→ **Work to complete**: Excluding pictures, give the entries again exactly as they appear.

→ **Source data**:
────────────────────

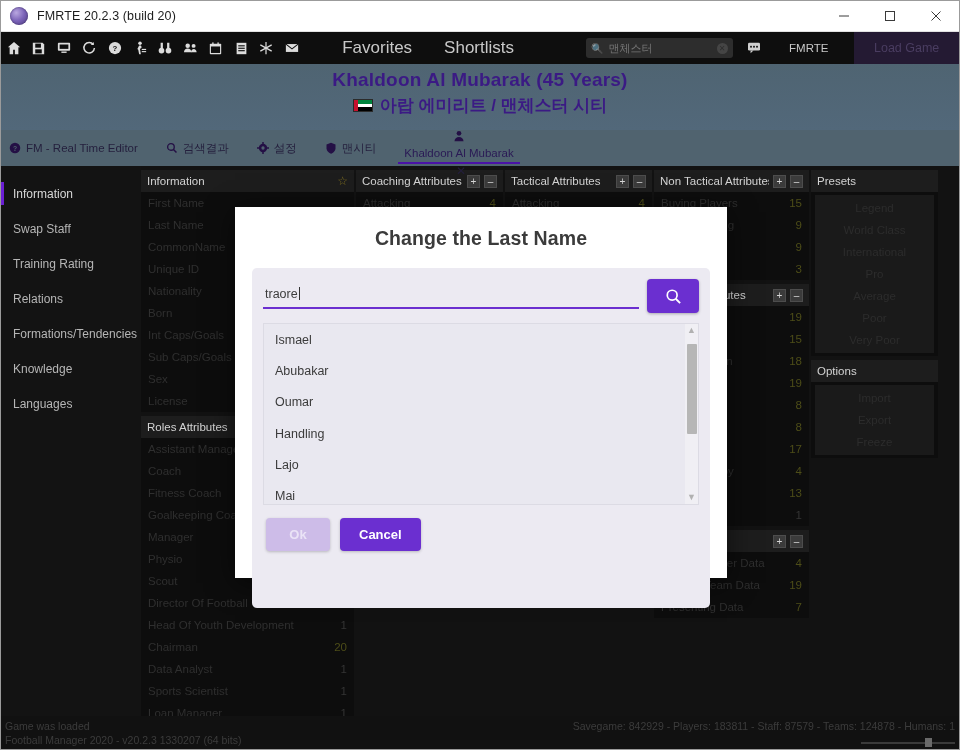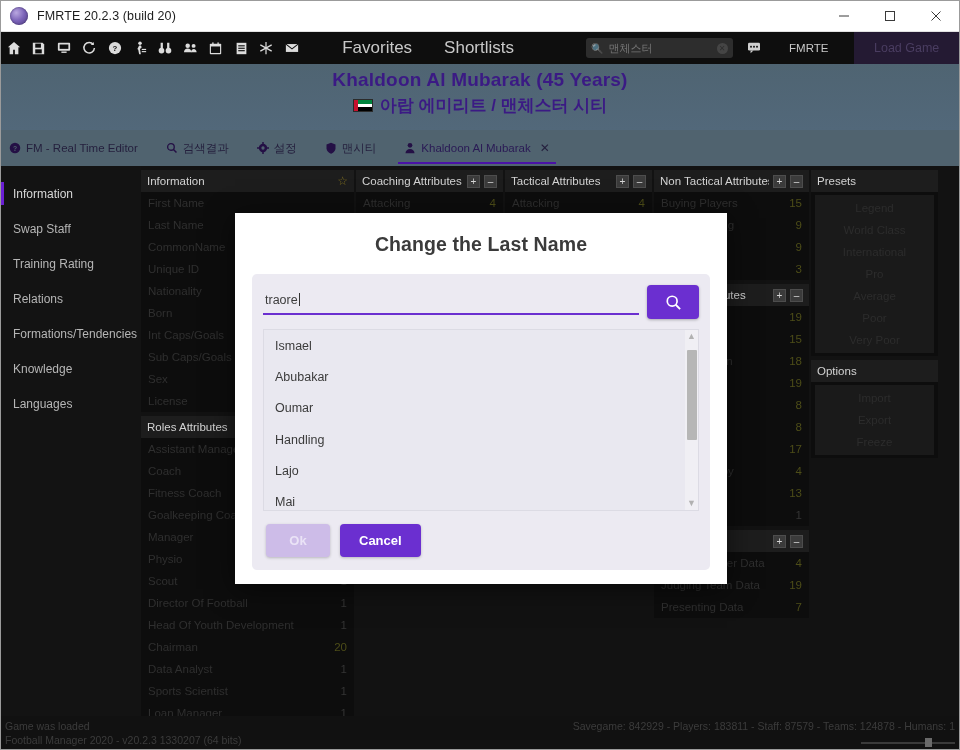--- a/index.html
+++ b/index.html
@@ -110,21 +110,21 @@
     display: flex; align-items: center;
     position: relative; z-index: 3;
   }
   .tab {
     display: flex; align-items: center; gap: 5px;
     font-size: 11.5px; color: #241f3d;
     padding: 0 14px; height: 36px; position: relative;
   }
   .tab.first { padding-left: 8px; }
   .tab .ic { display:flex; color:#241045; }
-  .tab.active { color: #2a1a55; }
+  .tab.active { color: #2a1a55; flex-direction: column; }
   .tab.active::after {
     content:''; position:absolute; left: 8px; right: 8px; bottom: 2px;
     height: 2.5px; background: #4a11a6;
   }
   .tab .x { font-size: 12px; margin-left: 4px; color:#241f3d; }
 
   
   .body {
     position: absolute; top: 165px; left: 0;
     width: 960px; height: 552px;
@@ -187,35 +187,35 @@
     padding: 3px 6px 0 4px;
   }
   .sb-row { display: flex; justify-content: space-between; align-items: flex-end; line-height: 14px; }
   .sb-slider { width: 94px; height: 10px; position: relative; }
   .sb-slider .track { position:absolute; top:5px; left:0; right:0; height:2px; background:#3a3a3a; }
   .sb-slider .knob { position:absolute; top:1px; left:64px; width:7px; height:9px; background:#6a6a6a; }
 
   
   .modal {
     position: absolute;
-    left: 234px; top: 212px;
+    left: 234px; top: 206px;
     width: 492px; height: 371px;
     background: #ffffff;
     box-shadow: 0 5px 26px rgba(0,0,0,.55);
     z-index: 50;
   }
   .modal-title {
     text-align: center; font-size: 19.5px; font-weight: bold;
     color: #3b3b3b; padding-top: 20px; letter-spacing: .1px;
   }
   .modal-inner {
     margin: 18px 17px 0 17px;
     background: #eceaf2; border-radius: 5px;
     padding: 11px 11px 10px 11px;
-    height: 296px;
+    height: 340px;
   }
   .srow { display: flex; align-items: flex-start; gap: 8px; }
   .sfield { flex: 1; padding-top: 6px; }
   .sinput {
     font-size: 12.5px; color: #3c3c3c;
     padding: 2px 2px 6px 2px;
     border-bottom: 2px solid #6b2fd0;
     position: relative;
   }
   .caret {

────────────────────

→ **Result for this task**:
--- a/index.html
+++ b/index.html
@@ -110,21 +110,21 @@
     display: flex; align-items: center;
     position: relative; z-index: 3;
   }
   .tab {
     display: flex; align-items: center; gap: 5px;
     font-size: 11.5px; color: #241f3d;
     padding: 0 14px; height: 36px; position: relative;
   }
   .tab.first { padding-left: 8px; }
   .tab .ic { display:flex; color:#241045; }
-  .tab.active { color: #2a1a55; }
+  .tab.active { color: #2a1a55; flex-direction: column; }
   .tab.active::after {
     content:''; position:absolute; left: 8px; right: 8px; bottom: 2px;
     height: 2.5px; background: #4a11a6;
   }
   .tab .x { font-size: 12px; margin-left: 4px; color:#241f3d; }
 
   
   .body {
     position: absolute; top: 165px; left: 0;
     width: 960px; height: 552px;
@@ -187,35 +187,35 @@
     padding: 3px 6px 0 4px;
   }
   .sb-row { display: flex; justify-content: space-between; align-items: flex-end; line-height: 14px; }
   .sb-slider { width: 94px; height: 10px; position: relative; }
   .sb-slider .track { position:absolute; top:5px; left:0; right:0; height:2px; background:#3a3a3a; }
   .sb-slider .knob { position:absolute; top:1px; left:64px; width:7px; height:9px; background:#6a6a6a; }
 
   
   .modal {
     position: absolute;
-    left: 234px; top: 212px;
+    left: 234px; top: 206px;
     width: 492px; height: 371px;
     background: #ffffff;
     box-shadow: 0 5px 26px rgba(0,0,0,.55);
     z-index: 50;
   }
   .modal-title {
     text-align: center; font-size: 19.5px; font-weight: bold;
     color: #3b3b3b; padding-top: 20px; letter-spacing: .1px;
   }
   .modal-inner {
     margin: 18px 17px 0 17px;
     background: #eceaf2; border-radius: 5px;
     padding: 11px 11px 10px 11px;
-    height: 296px;
+    height: 340px;
   }
   .srow { display: flex; align-items: flex-start; gap: 8px; }
   .sfield { flex: 1; padding-top: 6px; }
   .sinput {
     font-size: 12.5px; color: #3c3c3c;
     padding: 2px 2px 6px 2px;
     border-bottom: 2px solid #6b2fd0;
     position: relative;
   }
   .caret {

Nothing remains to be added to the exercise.